À partir de dix ans, tout enfant avait l’interdiction formelle de quitter le pensionnat. Cependant, une poignée d’enfants privilégiés outrepassaient cette règle ; soit parce qu’ils étaient le rejeton d’une famille de haut rang social, soit parce que leurs perles de rêve, ébauches de vies antérieures, prouvaient qu’ils avaient été une personne importante sur NASYA.
Malheureusement, les innombrables perles de rêve marron de Sun Abi dessinaient un destin médiocre, un rang social perpétuellement bas voire très bas. Il n’avait donc jamais eu l’autorisation de revoir sa famille pendant les vacances. Quant à Lim Ledah, il n’avait jamais vu ses parents, n’avait jamais franchi le portail du pensionnat.

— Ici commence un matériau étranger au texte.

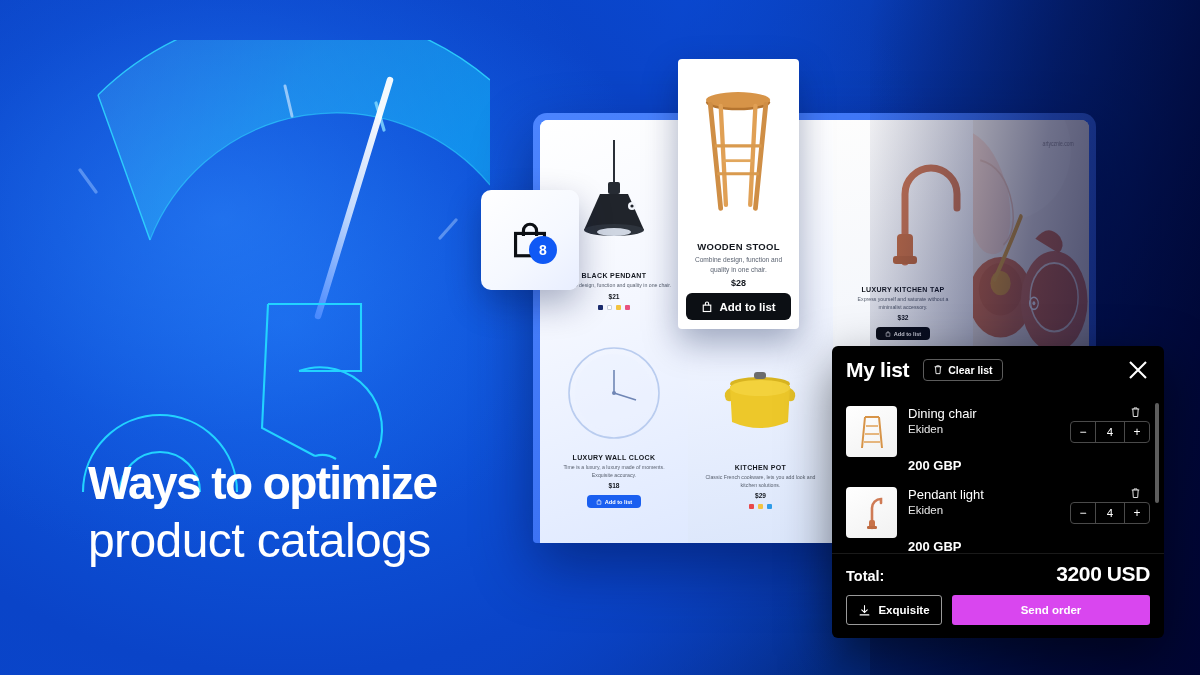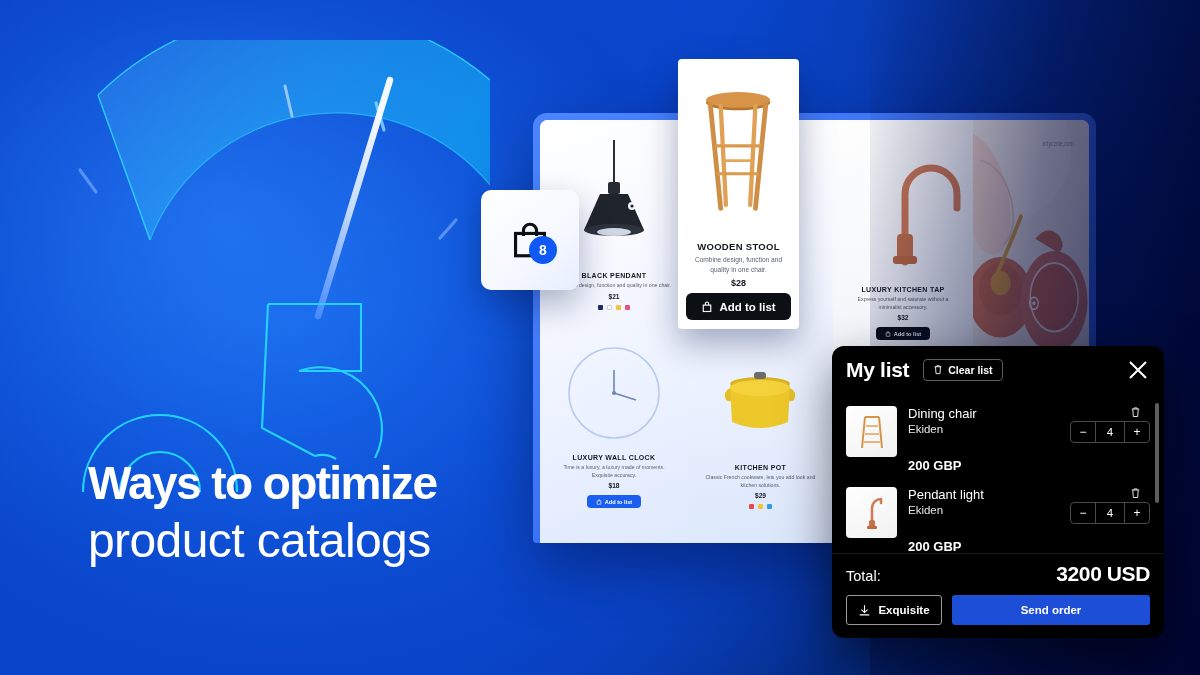--- a/index.html
+++ b/index.html
@@ -142,7 +142,7 @@
   #mylist {
     position: absolute; left: 832px; top: 346px;
     width: 332px; height: 292px;
-    background: #000; border-radius: 12px;
+    background: #000; border-radius: 6px;
     z-index: 12; color: #fff;
     display: flex; flex-direction: column;
     box-shadow: 0 18px 50px rgba(0,0,0,.5);

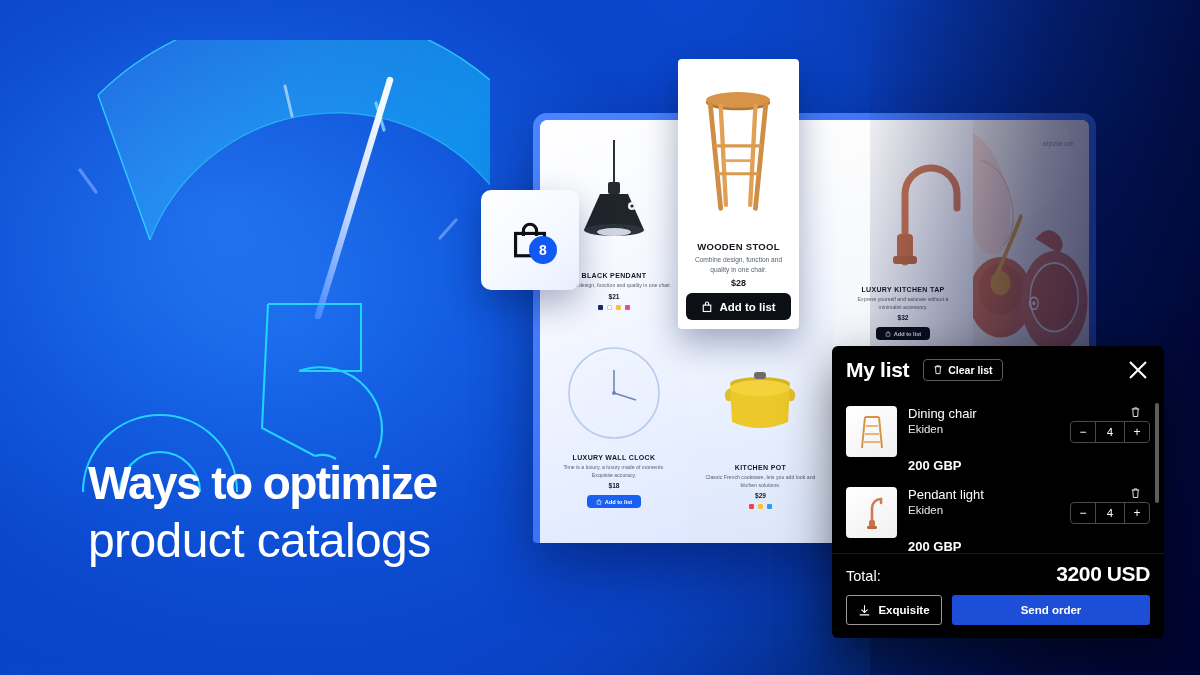--- a/index.html
+++ b/index.html
@@ -193,7 +193,7 @@
 
   #ml-foot { flex: none; padding: 8px 14px 13px; border-top: 1px solid #1a1a1a; }
   #ml-total-row { display: flex; align-items: baseline; justify-content: space-between; margin-bottom: 9px; }
-  #ml-total-label { font-size: 14.5px; font-weight: 400; }
+  #ml-total-label { font-size: 14.5px; font-weight: 700; }
   #ml-total-val { font-size: 21px; font-weight: 700; letter-spacing: -.4px; }
   #ml-actions { display: flex; gap: 10px; }
   #btn-download {

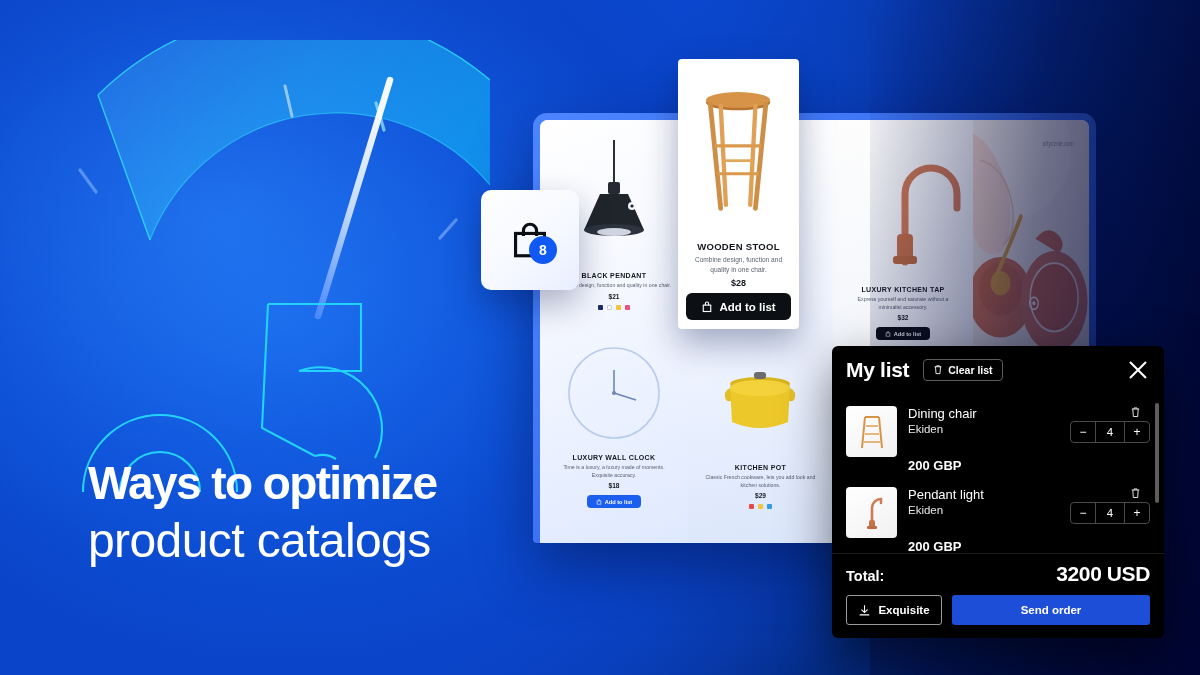--- a/index.html
+++ b/index.html
@@ -204,7 +204,7 @@
   }
   #btn-send {
     flex: 1; height: 30px; border: none; border-radius: 3px;
-    background: #1d4ed8; color: #fff; font-size: 11.5px; font-weight: 700;
+    background: #d946ef; color: #fff; font-size: 11.5px; font-weight: 700;
     font-family: inherit; cursor: pointer;
   }
 </style>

– Huit ans sans les voir, dit Sun Abi.
– Je sais, compatit Lim. Tes parents te manquent.
– Je me demande s’ils ont changé par rapport au souvenir que je garde d’eux.
– Ils doivent probablement se poser la même question.
Sun Abi acquiesça.
– Est-ce que tu te souviens comment c’est à l’extérieur ? continua Lim Ledah.
– Pas vraiment, admit Sun Abi. Mais il me reste une impression pesante. L’ambiance de la ville était étrange. Peut-être que mon jeune esprit a extrapolé cette sensation. Les gens regardaient les enfants comme moi d’une façon malsaine. En fait, je crois qu’ils avaient peur de nous, et qu’ils nous haïssaient pour ça.
Lim Ledah haussa les sourcils.
– Oui, je sais, reprit Sun Abi. C’est débile.
Tous deux regardèrent le ballet des enfants rois en silence.
L’envie se mêlant à la frustration donnait un goût disgracieux. Le défilé était joli à voir, certes : des véhicules de luxe se garaient près du grand portail sans émettre le moindre son. Au loin, d’autres roulaient au ralenti en approchant le pensionnat, suivant la courbe des derniers virages ; cela dessinait un tableau majestueux, comme si le roi en personne, escorté par sa cour, rendait une visite officielle au pensionnat le plus reculé de son royaume, dans cette région de l’ouest surnommée la région Épargnée de NASYA.